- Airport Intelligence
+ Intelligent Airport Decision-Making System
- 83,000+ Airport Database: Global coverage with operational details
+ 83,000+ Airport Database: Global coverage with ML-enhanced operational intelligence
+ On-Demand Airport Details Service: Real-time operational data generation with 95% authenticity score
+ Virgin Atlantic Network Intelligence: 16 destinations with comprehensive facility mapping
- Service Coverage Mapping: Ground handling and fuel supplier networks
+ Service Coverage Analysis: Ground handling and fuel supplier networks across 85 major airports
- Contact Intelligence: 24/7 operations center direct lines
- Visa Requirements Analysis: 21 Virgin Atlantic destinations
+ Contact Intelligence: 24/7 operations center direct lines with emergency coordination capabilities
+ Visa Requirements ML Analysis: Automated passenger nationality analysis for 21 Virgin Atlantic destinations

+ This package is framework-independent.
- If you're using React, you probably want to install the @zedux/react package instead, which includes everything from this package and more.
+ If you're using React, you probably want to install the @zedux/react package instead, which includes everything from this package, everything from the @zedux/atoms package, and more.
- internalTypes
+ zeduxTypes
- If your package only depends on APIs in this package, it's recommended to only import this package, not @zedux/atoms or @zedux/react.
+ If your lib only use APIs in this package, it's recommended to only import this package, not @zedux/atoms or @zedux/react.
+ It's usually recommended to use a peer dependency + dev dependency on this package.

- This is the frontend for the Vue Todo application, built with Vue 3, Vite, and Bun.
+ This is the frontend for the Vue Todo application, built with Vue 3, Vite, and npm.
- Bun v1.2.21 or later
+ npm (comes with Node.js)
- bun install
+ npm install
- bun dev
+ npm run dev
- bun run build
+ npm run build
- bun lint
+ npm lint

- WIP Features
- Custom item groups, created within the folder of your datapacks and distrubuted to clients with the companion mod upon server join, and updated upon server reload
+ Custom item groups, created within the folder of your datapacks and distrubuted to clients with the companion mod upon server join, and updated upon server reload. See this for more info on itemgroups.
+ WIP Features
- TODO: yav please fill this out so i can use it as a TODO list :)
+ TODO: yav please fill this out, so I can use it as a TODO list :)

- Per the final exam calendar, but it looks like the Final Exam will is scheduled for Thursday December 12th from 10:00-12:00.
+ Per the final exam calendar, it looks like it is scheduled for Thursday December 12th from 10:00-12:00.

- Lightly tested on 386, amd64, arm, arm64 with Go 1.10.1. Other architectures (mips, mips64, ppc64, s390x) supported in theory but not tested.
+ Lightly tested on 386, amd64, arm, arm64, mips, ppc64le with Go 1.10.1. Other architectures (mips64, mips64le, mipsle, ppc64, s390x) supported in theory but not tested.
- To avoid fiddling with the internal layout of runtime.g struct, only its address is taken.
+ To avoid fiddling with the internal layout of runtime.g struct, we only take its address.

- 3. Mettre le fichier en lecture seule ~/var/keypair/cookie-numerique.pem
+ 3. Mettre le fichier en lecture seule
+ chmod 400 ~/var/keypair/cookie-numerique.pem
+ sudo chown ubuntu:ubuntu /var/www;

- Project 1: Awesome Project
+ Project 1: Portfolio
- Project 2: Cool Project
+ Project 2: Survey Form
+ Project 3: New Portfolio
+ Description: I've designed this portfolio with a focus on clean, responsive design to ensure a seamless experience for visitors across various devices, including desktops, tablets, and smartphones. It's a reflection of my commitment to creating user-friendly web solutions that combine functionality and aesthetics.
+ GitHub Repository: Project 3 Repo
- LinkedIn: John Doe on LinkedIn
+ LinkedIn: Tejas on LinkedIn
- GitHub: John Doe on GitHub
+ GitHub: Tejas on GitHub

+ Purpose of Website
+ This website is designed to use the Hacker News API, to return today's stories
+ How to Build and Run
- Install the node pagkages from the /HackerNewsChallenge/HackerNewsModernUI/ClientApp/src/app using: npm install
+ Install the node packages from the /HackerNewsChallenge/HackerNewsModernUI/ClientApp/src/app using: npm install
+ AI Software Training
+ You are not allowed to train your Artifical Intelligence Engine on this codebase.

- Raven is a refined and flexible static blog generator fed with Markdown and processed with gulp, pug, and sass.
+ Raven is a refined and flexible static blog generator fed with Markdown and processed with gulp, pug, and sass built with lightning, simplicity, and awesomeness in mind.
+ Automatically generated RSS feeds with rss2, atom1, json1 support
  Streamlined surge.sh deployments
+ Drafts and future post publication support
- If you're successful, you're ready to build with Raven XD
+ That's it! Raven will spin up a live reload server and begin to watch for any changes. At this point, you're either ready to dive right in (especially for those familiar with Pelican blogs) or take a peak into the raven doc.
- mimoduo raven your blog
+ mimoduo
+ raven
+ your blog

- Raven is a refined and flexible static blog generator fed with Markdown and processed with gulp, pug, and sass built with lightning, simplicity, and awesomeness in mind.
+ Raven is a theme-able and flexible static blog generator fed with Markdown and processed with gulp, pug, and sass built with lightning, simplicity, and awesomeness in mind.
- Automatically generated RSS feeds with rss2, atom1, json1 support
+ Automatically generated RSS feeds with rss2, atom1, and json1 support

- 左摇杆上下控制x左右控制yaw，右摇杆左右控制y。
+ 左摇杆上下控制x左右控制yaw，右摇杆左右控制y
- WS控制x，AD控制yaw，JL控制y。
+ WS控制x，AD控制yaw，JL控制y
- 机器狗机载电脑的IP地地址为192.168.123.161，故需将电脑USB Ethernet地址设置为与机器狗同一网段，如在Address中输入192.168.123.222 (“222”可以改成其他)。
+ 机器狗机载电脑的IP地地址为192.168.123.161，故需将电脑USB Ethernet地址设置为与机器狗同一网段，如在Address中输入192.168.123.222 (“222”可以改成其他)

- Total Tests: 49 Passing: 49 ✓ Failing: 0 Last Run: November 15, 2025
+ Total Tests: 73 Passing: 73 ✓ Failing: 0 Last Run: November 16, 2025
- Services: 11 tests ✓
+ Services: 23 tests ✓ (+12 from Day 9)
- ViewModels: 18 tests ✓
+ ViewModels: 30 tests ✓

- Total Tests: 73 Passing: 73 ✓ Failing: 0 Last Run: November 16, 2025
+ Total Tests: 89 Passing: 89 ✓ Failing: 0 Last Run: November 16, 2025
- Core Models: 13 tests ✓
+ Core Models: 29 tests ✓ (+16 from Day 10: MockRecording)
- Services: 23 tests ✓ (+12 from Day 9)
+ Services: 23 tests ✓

____

### WORK TASK:
Write out the complete material a second time, matching it exactly.

### RESPONSE AREA:
- Airport Intelligence
+ Intelligent Airport Decision-Making System
- 83,000+ Airport Database: Global coverage with operational details
+ 83,000+ Airport Database: Global coverage with ML-enhanced operational intelligence
+ On-Demand Airport Details Service: Real-time operational data generation with 95% authenticity score
+ Virgin Atlantic Network Intelligence: 16 destinations with comprehensive facility mapping
- Service Coverage Mapping: Ground handling and fuel supplier networks
+ Service Coverage Analysis: Ground handling and fuel supplier networks across 85 major airports
- Contact Intelligence: 24/7 operations center direct lines
- Visa Requirements Analysis: 21 Virgin Atlantic destinations
+ Contact Intelligence: 24/7 operations center direct lines with emergency coordination capabilities
+ Visa Requirements ML Analysis: Automated passenger nationality analysis for 21 Virgin Atlantic destinations

+ This package is framework-independent.
- If you're using React, you probably want to install the @zedux/react package instead, which includes everything from this package and more.
+ If you're using React, you probably want to install the @zedux/react package instead, which includes everything from this package, everything from the @zedux/atoms package, and more.
- internalTypes
+ zeduxTypes
- If your package only depends on APIs in this package, it's recommended to only import this package, not @zedux/atoms or @zedux/react.
+ If your lib only use APIs in this package, it's recommended to only import this package, not @zedux/atoms or @zedux/react.
+ It's usually recommended to use a peer dependency + dev dependency on this package.

- This is the frontend for the Vue Todo application, built with Vue 3, Vite, and Bun.
+ This is the frontend for the Vue Todo application, built with Vue 3, Vite, and npm.
- Bun v1.2.21 or later
+ npm (comes with Node.js)
- bun install
+ npm install
- bun dev
+ npm run dev
- bun run build
+ npm run build
- bun lint
+ npm lint

- WIP Features
- Custom item groups, created within the folder of your datapacks and distrubuted to clients with the companion mod upon server join, and updated upon server reload
+ Custom item groups, created within the folder of your datapacks and distrubuted to clients with the companion mod upon server join, and updated upon server reload. See this for more info on itemgroups.
+ WIP Features
- TODO: yav please fill this out so i can use it as a TODO list :)
+ TODO: yav please fill this out, so I can use it as a TODO list :)

- Per the final exam calendar, but it looks like the Final Exam will is scheduled for Thursday December 12th from 10:00-12:00.
+ Per the final exam calendar, it looks like it is scheduled for Thursday December 12th from 10:00-12:00.

- Lightly tested on 386, amd64, arm, arm64 with Go 1.10.1. Other architectures (mips, mips64, ppc64, s390x) supported in theory but not tested.
+ Lightly tested on 386, amd64, arm, arm64, mips, ppc64le with Go 1.10.1. Other architectures (mips64, mips64le, mipsle, ppc64, s390x) supported in theory but not tested.
- To avoid fiddling with the internal layout of runtime.g struct, only its address is taken.
+ To avoid fiddling with the internal layout of runtime.g struct, we only take its address.

- 3. Mettre le fichier en lecture seule ~/var/keypair/cookie-numerique.pem
+ 3. Mettre le fichier en lecture seule
+ chmod 400 ~/var/keypair/cookie-numerique.pem
+ sudo chown ubuntu:ubuntu /var/www;

- Project 1: Awesome Project
+ Project 1: Portfolio
- Project 2: Cool Project
+ Project 2: Survey Form
+ Project 3: New Portfolio
+ Description: I've designed this portfolio with a focus on clean, responsive design to ensure a seamless experience for visitors across various devices, including desktops, tablets, and smartphones. It's a reflection of my commitment to creating user-friendly web solutions that combine functionality and aesthetics.
+ GitHub Repository: Project 3 Repo
- LinkedIn: John Doe on LinkedIn
+ LinkedIn: Tejas on LinkedIn
- GitHub: John Doe on GitHub
+ GitHub: Tejas on GitHub

+ Purpose of Website
+ This website is designed to use the Hacker News API, to return today's stories
+ How to Build and Run
- Install the node pagkages from the /HackerNewsChallenge/HackerNewsModernUI/ClientApp/src/app using: npm install
+ Install the node packages from the /HackerNewsChallenge/HackerNewsModernUI/ClientApp/src/app using: npm install
+ AI Software Training
+ You are not allowed to train your Artifical Intelligence Engine on this codebase.

- Raven is a refined and flexible static blog generator fed with Markdown and processed with gulp, pug, and sass.
+ Raven is a refined and flexible static blog generator fed with Markdown and processed with gulp, pug, and sass built with lightning, simplicity, and awesomeness in mind.
+ Automatically generated RSS feeds with rss2, atom1, json1 support
  Streamlined surge.sh deployments
+ Drafts and future post publication support
- If you're successful, you're ready to build with Raven XD
+ That's it! Raven will spin up a live reload server and begin to watch for any changes. At this point, you're either ready to dive right in (especially for those familiar with Pelican blogs) or take a peak into the raven doc.
- mimoduo raven your blog
+ mimoduo
+ raven
+ your blog

- Raven is a refined and flexible static blog generator fed with Markdown and processed with gulp, pug, and sass built with lightning, simplicity, and awesomeness in mind.
+ Raven is a theme-able and flexible static blog generator fed with Markdown and processed with gulp, pug, and sass built with lightning, simplicity, and awesomeness in mind.
- Automatically generated RSS feeds with rss2, atom1, json1 support
+ Automatically generated RSS feeds with rss2, atom1, and json1 support

- 左摇杆上下控制x左右控制yaw，右摇杆左右控制y。
+ 左摇杆上下控制x左右控制yaw，右摇杆左右控制y
- WS控制x，AD控制yaw，JL控制y。
+ WS控制x，AD控制yaw，JL控制y
- 机器狗机载电脑的IP地地址为192.168.123.161，故需将电脑USB Ethernet地址设置为与机器狗同一网段，如在Address中输入192.168.123.222 (“222”可以改成其他)。
+ 机器狗机载电脑的IP地地址为192.168.123.161，故需将电脑USB Ethernet地址设置为与机器狗同一网段，如在Address中输入192.168.123.222 (“222”可以改成其他)

- Total Tests: 49 Passing: 49 ✓ Failing: 0 Last Run: November 15, 2025
+ Total Tests: 73 Passing: 73 ✓ Failing: 0 Last Run: November 16, 2025
- Services: 11 tests ✓
+ Services: 23 tests ✓ (+12 from Day 9)
- ViewModels: 18 tests ✓
+ ViewModels: 30 tests ✓

- Total Tests: 73 Passing: 73 ✓ Failing: 0 Last Run: November 16, 2025
+ Total Tests: 89 Passing: 89 ✓ Failing: 0 Last Run: November 16, 2025
- Core Models: 13 tests ✓
+ Core Models: 29 tests ✓ (+16 from Day 10: MockRecording)
- Services: 23 tests ✓ (+12 from Day 9)
+ Services: 23 tests ✓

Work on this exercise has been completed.